- [Records contained in a dataset]:
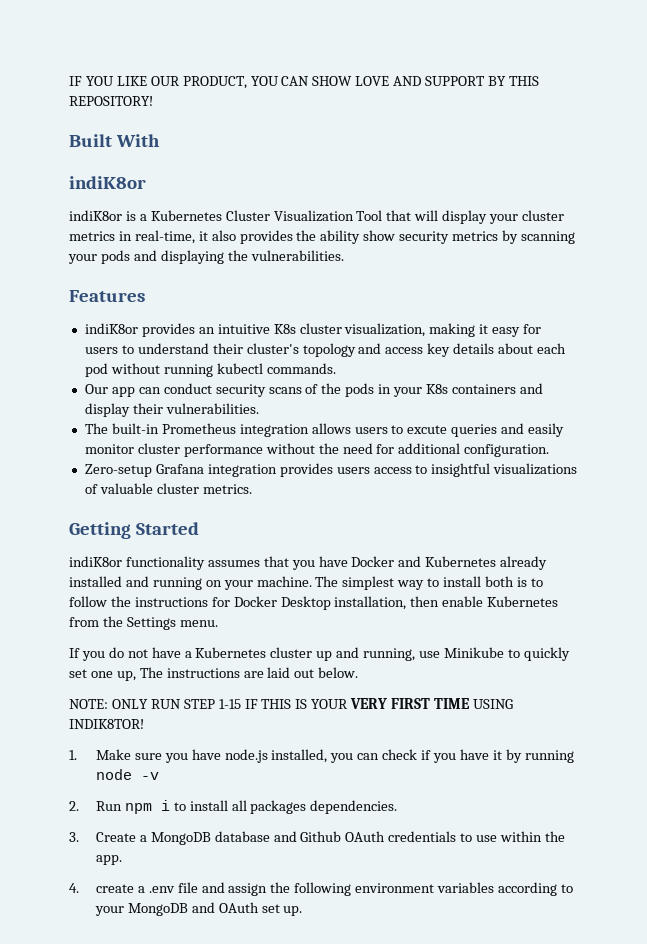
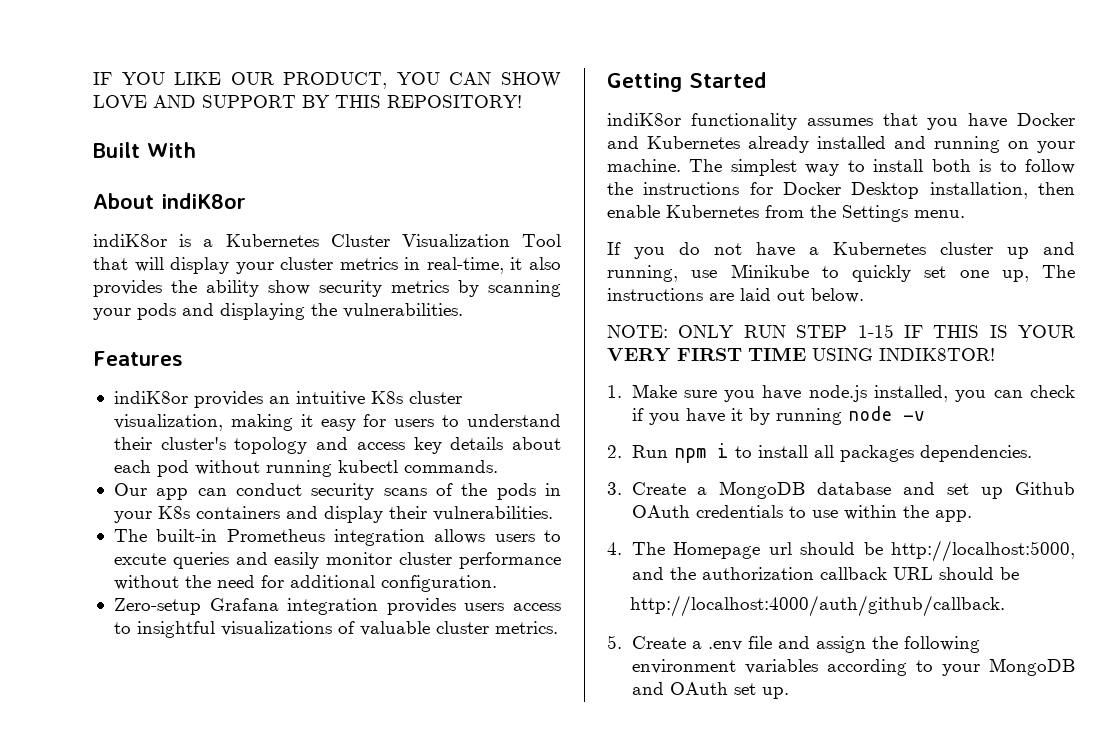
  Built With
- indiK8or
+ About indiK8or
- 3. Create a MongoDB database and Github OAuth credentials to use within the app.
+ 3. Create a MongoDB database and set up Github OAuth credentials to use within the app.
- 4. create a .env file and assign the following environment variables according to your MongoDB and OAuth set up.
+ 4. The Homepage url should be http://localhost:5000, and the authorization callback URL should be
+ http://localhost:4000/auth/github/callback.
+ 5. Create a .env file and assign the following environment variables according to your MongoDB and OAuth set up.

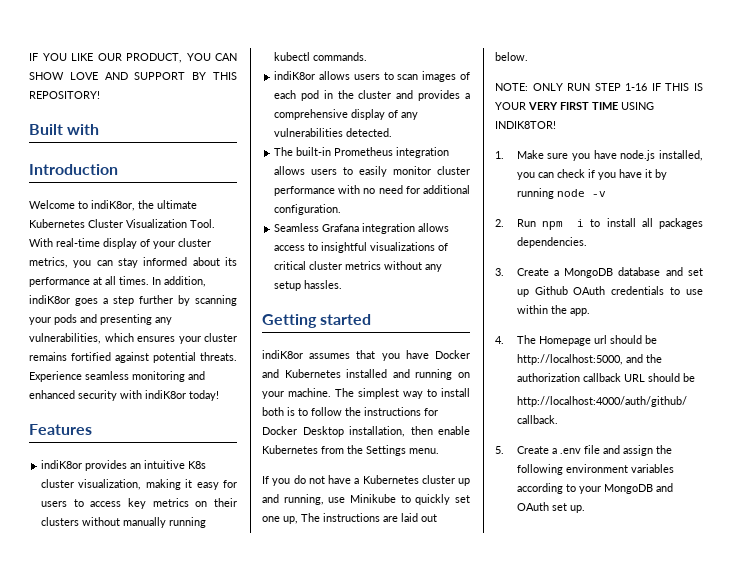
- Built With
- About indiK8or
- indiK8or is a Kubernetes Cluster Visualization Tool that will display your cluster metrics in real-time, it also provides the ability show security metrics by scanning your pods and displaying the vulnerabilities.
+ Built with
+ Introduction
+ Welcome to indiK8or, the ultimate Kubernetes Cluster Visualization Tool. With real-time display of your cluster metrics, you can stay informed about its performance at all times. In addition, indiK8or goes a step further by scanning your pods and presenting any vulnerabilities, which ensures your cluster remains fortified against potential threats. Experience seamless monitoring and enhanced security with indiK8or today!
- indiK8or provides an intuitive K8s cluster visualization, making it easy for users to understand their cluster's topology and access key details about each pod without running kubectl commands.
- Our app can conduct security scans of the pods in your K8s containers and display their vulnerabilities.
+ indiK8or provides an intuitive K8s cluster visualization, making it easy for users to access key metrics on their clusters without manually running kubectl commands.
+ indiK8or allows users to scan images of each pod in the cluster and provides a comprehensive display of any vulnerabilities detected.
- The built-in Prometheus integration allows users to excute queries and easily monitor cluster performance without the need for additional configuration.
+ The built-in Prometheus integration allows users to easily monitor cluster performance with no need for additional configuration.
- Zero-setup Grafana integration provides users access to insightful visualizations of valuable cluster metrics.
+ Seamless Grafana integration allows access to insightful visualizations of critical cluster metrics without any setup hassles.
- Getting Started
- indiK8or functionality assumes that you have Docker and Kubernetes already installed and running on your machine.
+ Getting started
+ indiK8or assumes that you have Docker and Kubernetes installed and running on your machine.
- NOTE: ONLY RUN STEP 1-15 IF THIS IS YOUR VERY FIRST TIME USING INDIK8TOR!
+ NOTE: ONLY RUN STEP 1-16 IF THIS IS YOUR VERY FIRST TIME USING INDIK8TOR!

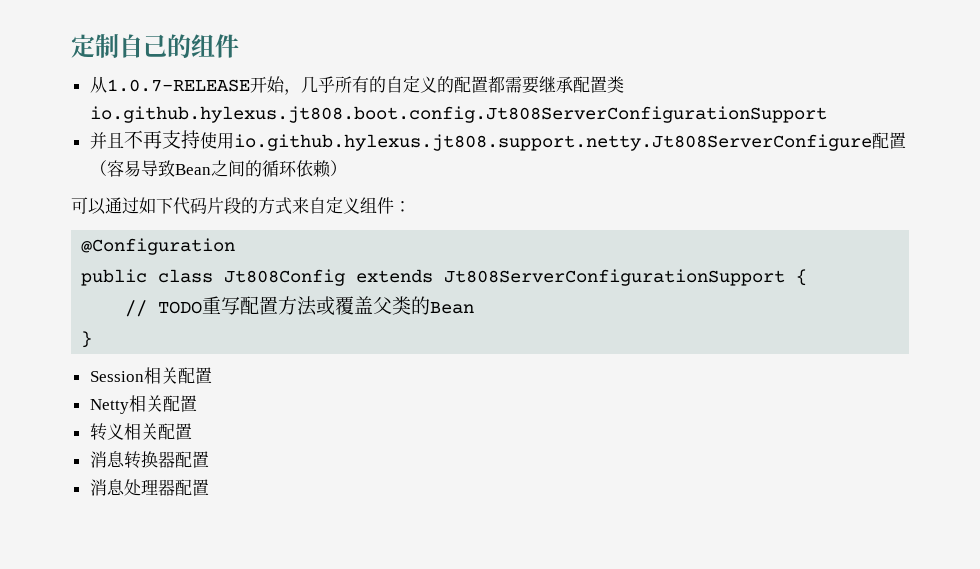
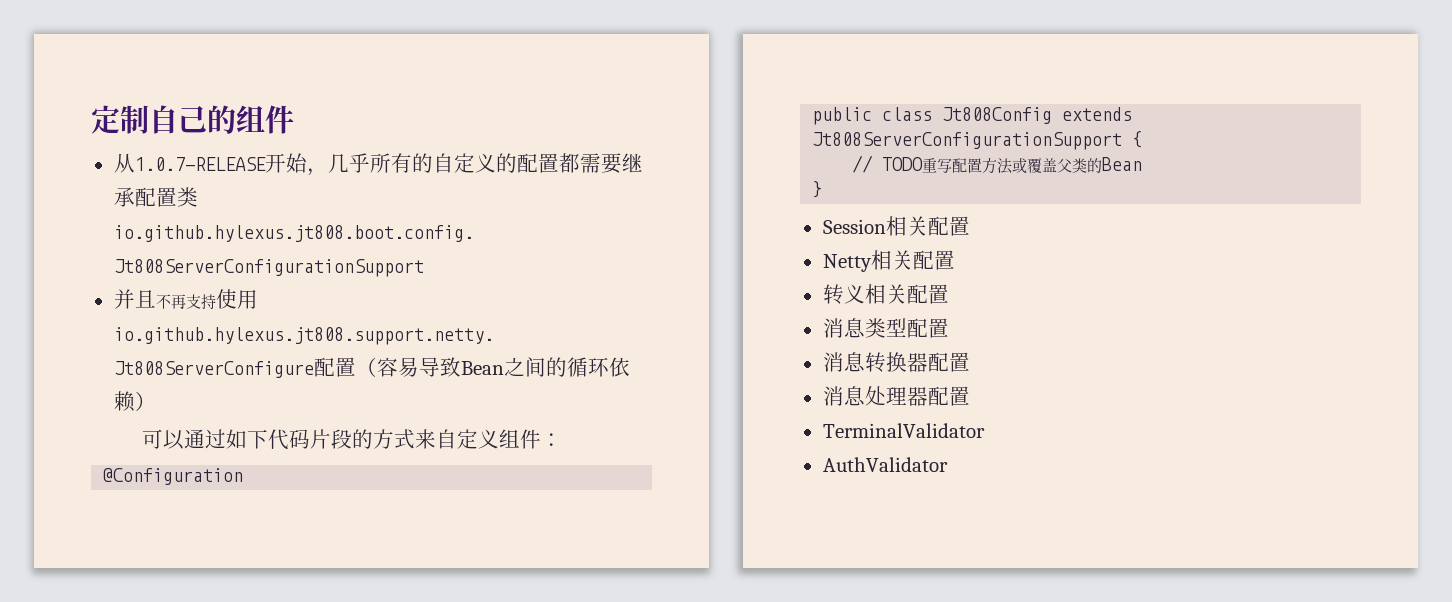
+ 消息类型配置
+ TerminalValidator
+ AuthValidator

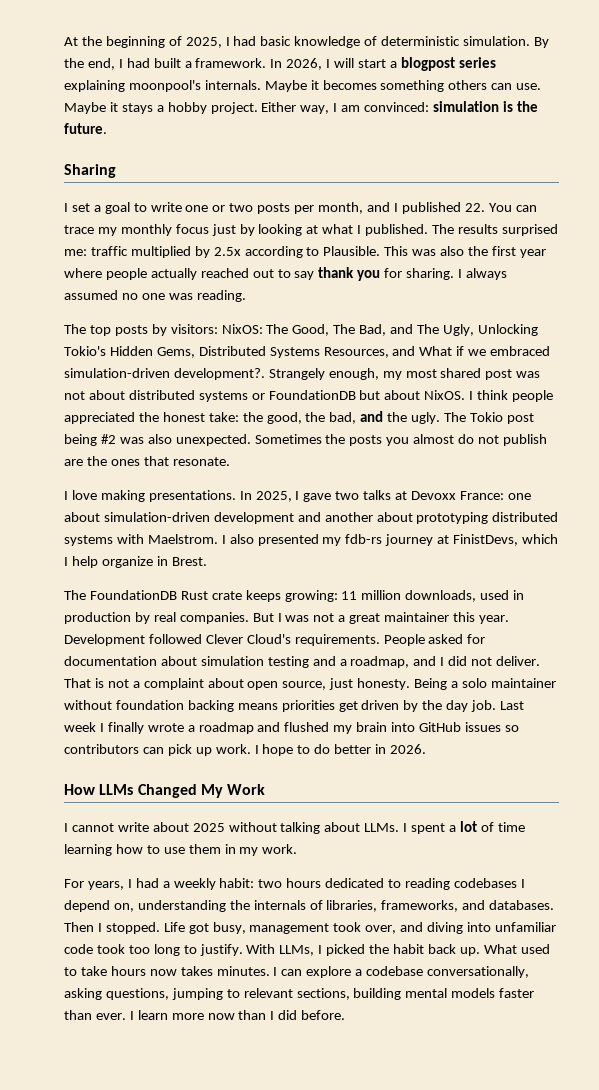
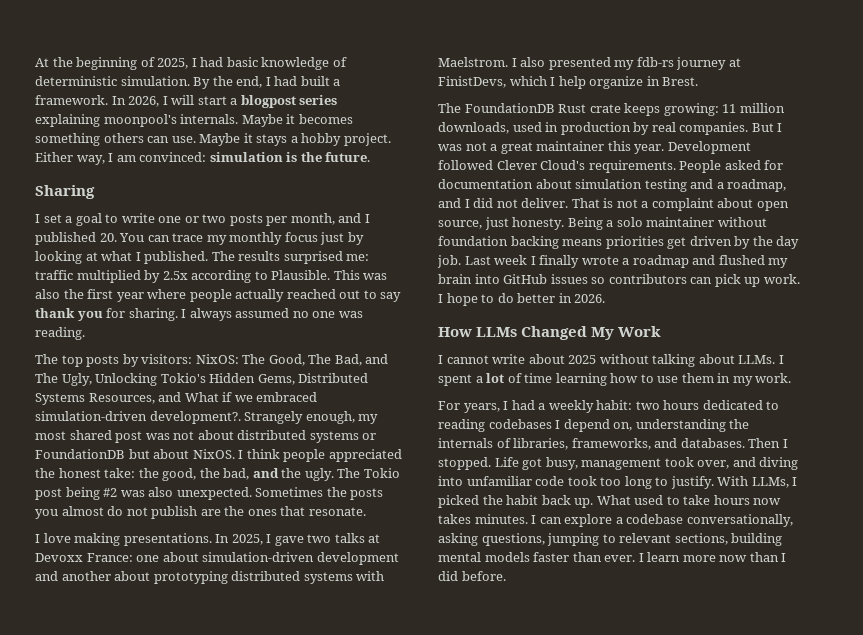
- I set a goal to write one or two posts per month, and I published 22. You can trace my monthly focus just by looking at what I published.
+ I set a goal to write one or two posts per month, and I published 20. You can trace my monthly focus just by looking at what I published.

- [Work request]:
The lines wanted run from the one with "no need for additional configuration." through the final line of the data; repeat them word for word and skip every picture.

- [Problem solution]:
+ The built-in Prometheus integration allows users to easily monitor cluster performance with no need for additional configuration.
- Zero-setup Grafana integration provides users access to insightful visualizations of valuable cluster metrics.
+ Seamless Grafana integration allows access to insightful visualizations of critical cluster metrics without any setup hassles.
- Getting Started
- indiK8or functionality assumes that you have Docker and Kubernetes already installed and running on your machine.
+ Getting started
+ indiK8or assumes that you have Docker and Kubernetes installed and running on your machine.
- NOTE: ONLY RUN STEP 1-15 IF THIS IS YOUR VERY FIRST TIME USING INDIK8TOR!
+ NOTE: ONLY RUN STEP 1-16 IF THIS IS YOUR VERY FIRST TIME USING INDIK8TOR!

+ 消息类型配置
+ TerminalValidator
+ AuthValidator

- I set a goal to write one or two posts per month, and I published 22. You can trace my monthly focus just by looking at what I published.
+ I set a goal to write one or two posts per month, and I published 20. You can trace my monthly focus just by looking at what I published.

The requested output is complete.